Deep learning-based multi-modal data integration enhancing breast cancer disease-free survival prediction
Zehua Wang,Ruichong Lin,Yanchun Li,Jin Zeng,Yongjian Chen,Wenhao Ouyang,Han Li,Xueyan Jia,Zijia Lai,Yunfang Yu,Herui Yao,Weifeng Su
DOI: https://doi.org/10.1093/pcmedi/pbae012
2024-05-29
Abstract:Background: The prognosis of breast cancer is often unfavorable, emphasizing the need for early metastasis risk detection and accurate treatment predictions. This study aimed to develop a novel multi-modal deep learning model using preoperative data to predict disease-free survival (DFS). Methods: We retrospectively collected pathology imaging, molecular and clinical data from The Cancer Genome Atlas and one independent institution in China.
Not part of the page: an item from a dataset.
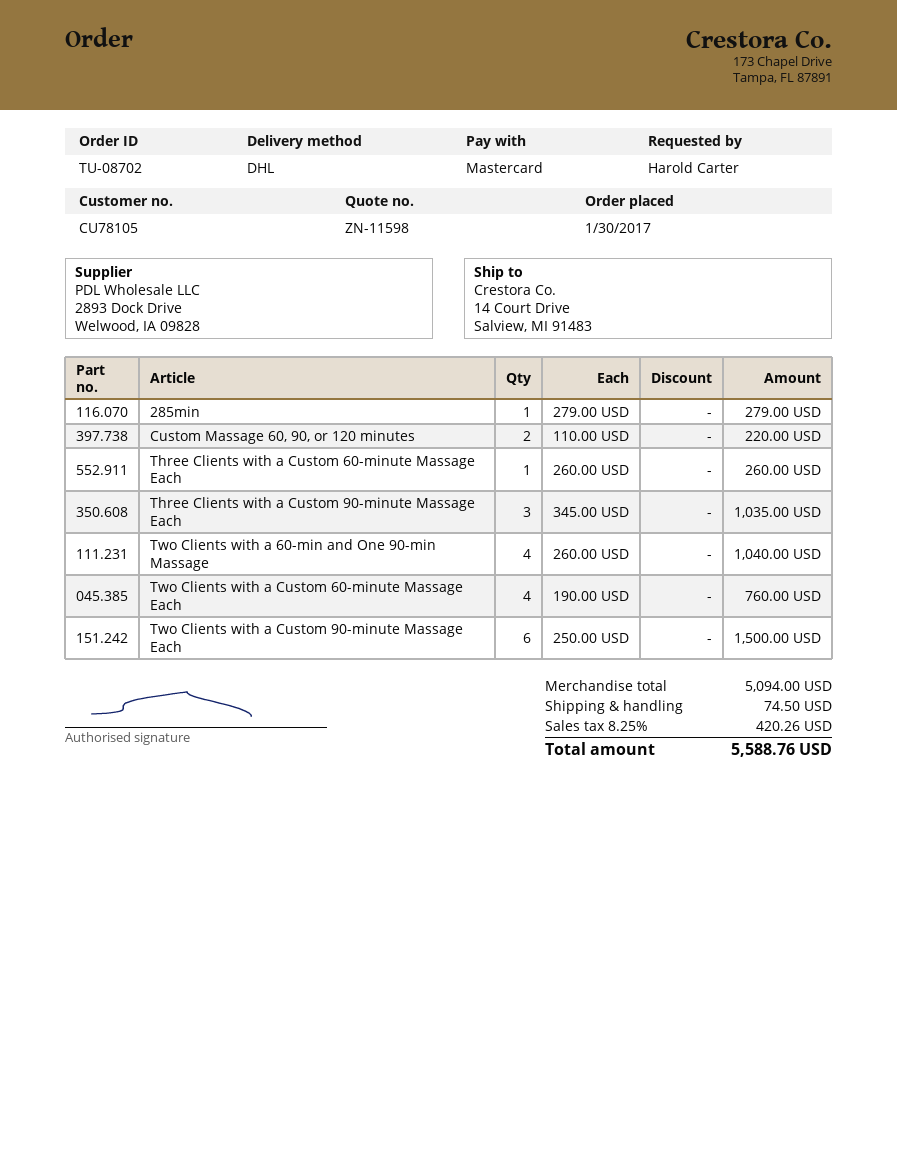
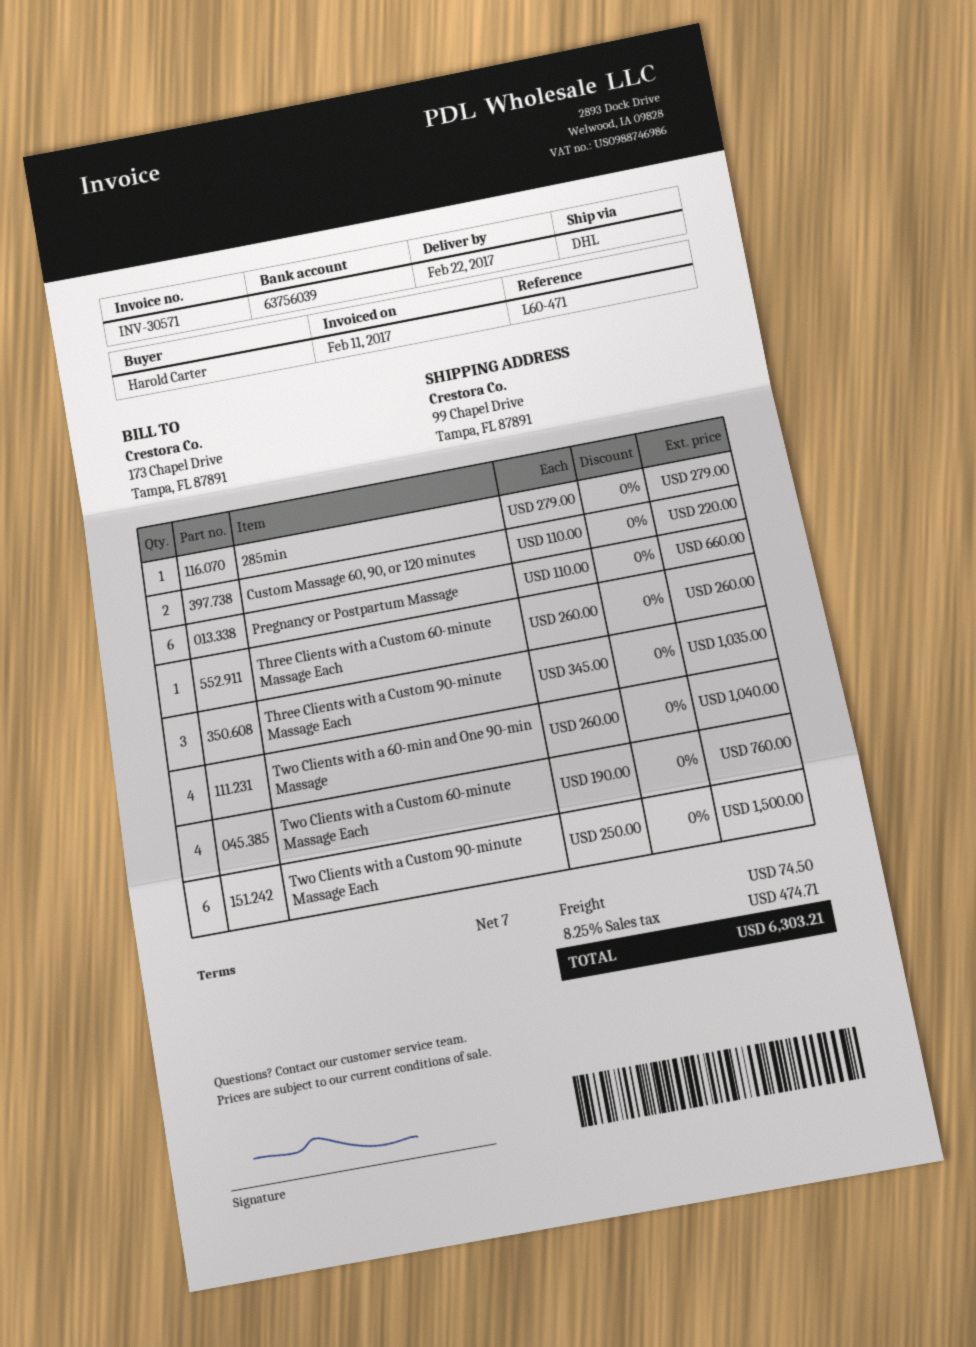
ship to: 14 Court Drive, Salview, MI 91483 -> 99 Chapel Drive, Tampa, FL 87891
Pregnancy or Postpartum Massage: none -> 6 x 110.00 = 660.00
tax: 8.25% = 420.26 -> 8.25% = 474.71
total: 5588.76 -> 6303.21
We developed a novel Deep Learning Clinical Medicine Based Pathological Gene Multi-modal (DeepClinMed-PGM) model for DFS prediction, integrating clinicopathological data with molecular insights. The patients included the training cohort (n = 741), internal validation cohort (n = 184), and external testing cohort (n = 95). Result: Integrating multi-modal data into the DeepClinMed-PGM model significantly improved area under the receiver operating characteristic curve (AUC) values. In the training cohort, AUC values for 1-, 3-, and 5-year DFS predictions increased to 0.979, 0.957, and 0.871, while in the external testing cohort, the values reached 0.851, 0.878, and 0.938 for 1-, 2-, and 3-year DFS predictions, respectively. The DeepClinMed-PGM's robust discriminative capabilities were consistently evident across various cohorts, including the training cohort [hazard ratio (HR) 0.027, 95% confidence interval (CI) 0.0016-0.046, P < 0.0001], the internal validation cohort (HR 0.117, 95% CI 0.041-0.334, P < 0.0001), and the external cohort (HR 0.061, 95% CI 0.017-0.218, P < 0.0001). Additionally, the DeepClinMed-PGM model demonstrated C-index values of 0.925, 0.823, and 0.864 within the three cohorts, respectively. Conclusion: This study introduces an approach to breast cancer prognosis, integrating imaging and molecular and clinical data for enhanced predictive accuracy, offering promise for personalized treatment strategies.